Now the Kearns man is embracing the sister he never knew he had, including paying a visit to her Hesperia, Mich., home. Nikolaisen took his wife, two children and granddaughter to meet Schwenk, and it became immediately clear she was a missing piece of the family.
"It was like my mother-in-law all over again," said Gayle Nikolaisen. Schwenk shared her mother's voice and mannerisms, and even the twinkle in her eyes when laughing.
The family brought several albums full of photographs and a genealogy determined back to the 14th century.
For Schwenk, the discovery provided some closure to the mystery of who she is. Schwenk learned about the adoption when she was 30, while planning a family trip to Germany.
Schwenk needed a copy of her birth certificate to obtain a passport, and her mother wrote to ask for one. Schwenk found the certificate and confronted her mother, who had never planned to tell her of the adoption.

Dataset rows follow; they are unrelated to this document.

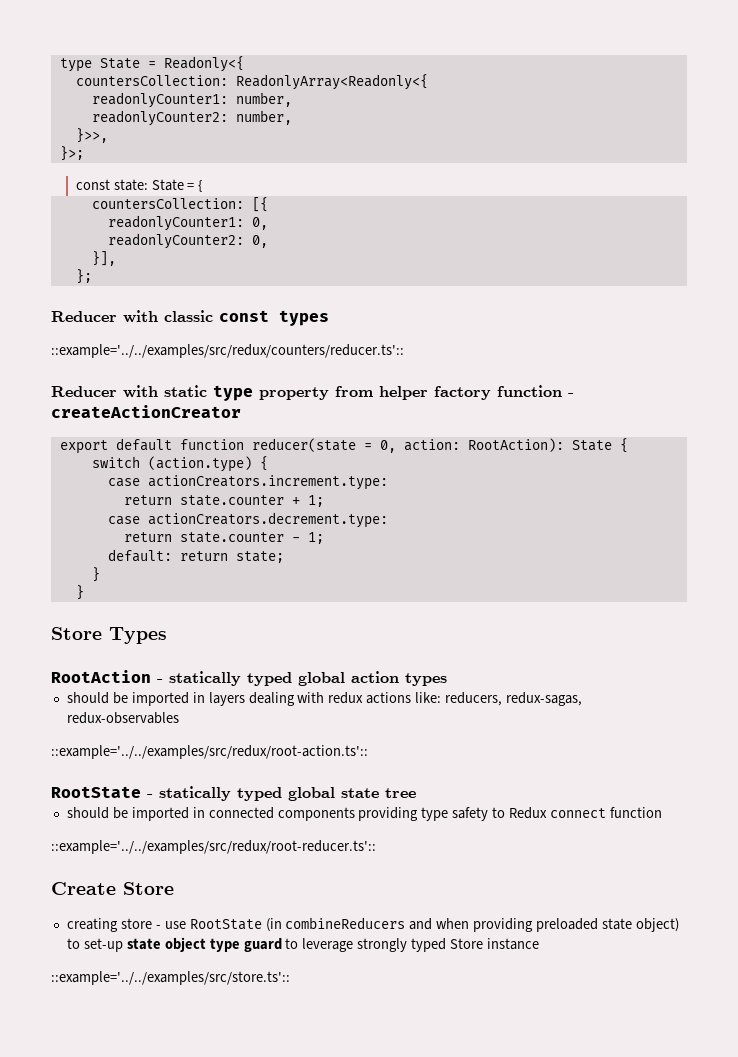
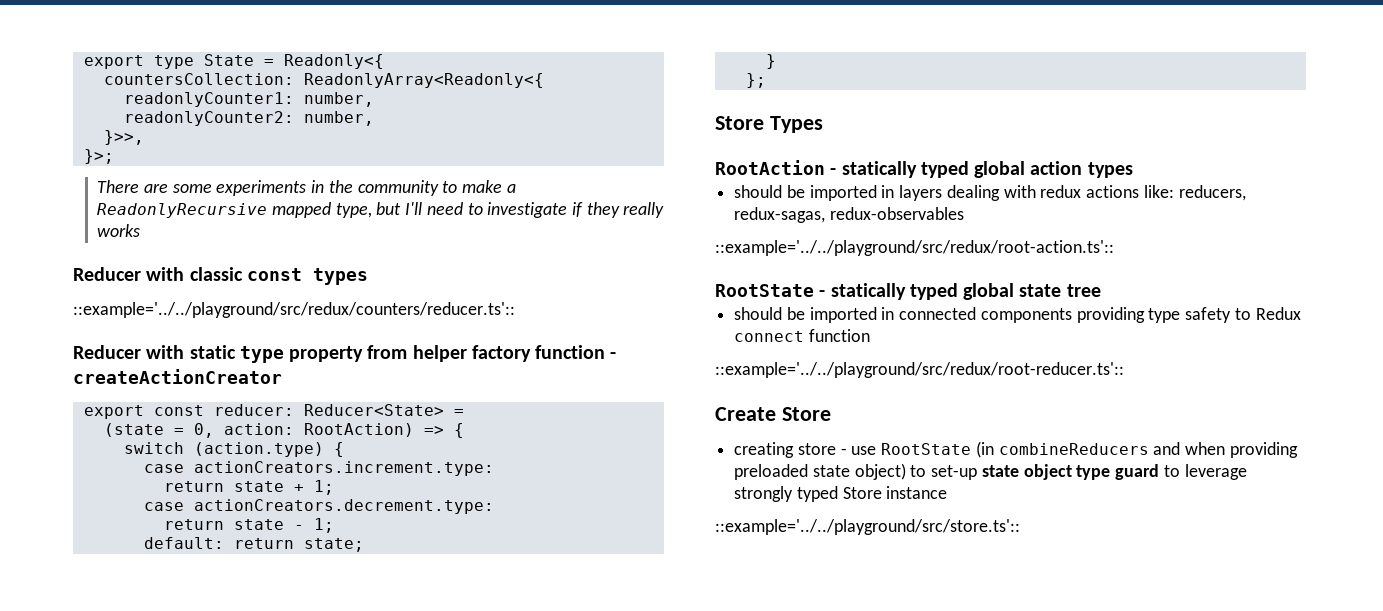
- type State = Readonly<{
+ export type State = Readonly<{
- const state: State = {
- countersCollection: [{
- readonlyCounter1: 0,
- readonlyCounter2: 0,
- }],
- };
+ There are some experiments in the community to make a ReadonlyRecursive mapped type, but I'll need to investigate if they really works
- ::example='../../examples/src/redux/counters/reducer.ts'::
+ ::example='../../playground/src/redux/counters/reducer.ts'::
- export default function reducer(state = 0, action: RootAction): State {
+ export const reducer: Reducer<State> =
+ (state = 0, action: RootAction) => {
- return state.counter + 1;
+ return state + 1;
- return state.counter - 1;
+ return state - 1;
  default: return state;
  }
- }
+ };
- ::example='../../examples/src/redux/root-action.ts'::
+ ::example='../../playground/src/redux/root-action.ts'::
- ::example='../../examples/src/redux/root-reducer.ts'::
+ ::example='../../playground/src/redux/root-reducer.ts'::
- ::example='../../examples/src/store.ts'::
+ ::example='../../playground/src/store.ts'::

Schwenk found a copy of her adoption papers when cleaning out the house after her mother's death. She hoped to learn more about her birth family, but in the days before Google, finding them was not easy.
She was finally able to track down the family using a public records search at the local library, which lead her to Nikolaisen.
"Even now, I can hardly grasp what's happened," Schwenk said.
For the Nikolaisen family, the discovery has raised more questions than it has answered. Why did the Nikolaisens give their daughter up for adoption, and why did they never tell anyone?
Jennifer Nikolaisen, Arnold's granddaughter, is happy to have a new great aunt, but cannot imagine the stress on her great-grandmother from keeping such a secret. She is sad her great-grandmother never felt she could tell anyone, especially after adoption became more socially accepted in recent years.
Though both Arnold Nikolaisen and Schwenk agree it is difficult not to have their parents in the picture, both believe they know why the couple gave up their first child. It was 1933, the depths of the Great Depression, and most people struggled to feed themselves.
Schwenk believes her parents gave her up thinking she would live a better life.
Schwenk and Nikolaisen hope to solve some of the mystery by getting the original adoption papers, which are currently sealed by a court in Cook County, Ill. Schwenk has retained an attorney in hopes of getting the records and learning more about her birth parents. She holds out hope that her birth mother wrote a letter or some other evidence suggesting why the family was divided.
Since the reunion, the Nikolaisens have stayed in close contact with their long-lost relative. Gayle Nikolaisen talks to her sister-in-law several times a week, and the family hopes to visit again next summer.
Schwenk's initial anger at the situation has cooled. She is not upset she was adopted, but rather that it remained a secret for so many years.
"If you have a kid, tell them, 'We loved you, so we adopted you,' " Schwenk said.
She hopes other families can be open about adoption and allow their children insight into who they are.
Schwenk is making progress.
For her 76th birthday, the Nikolaisens sent her a framed photo of her birth mother and father.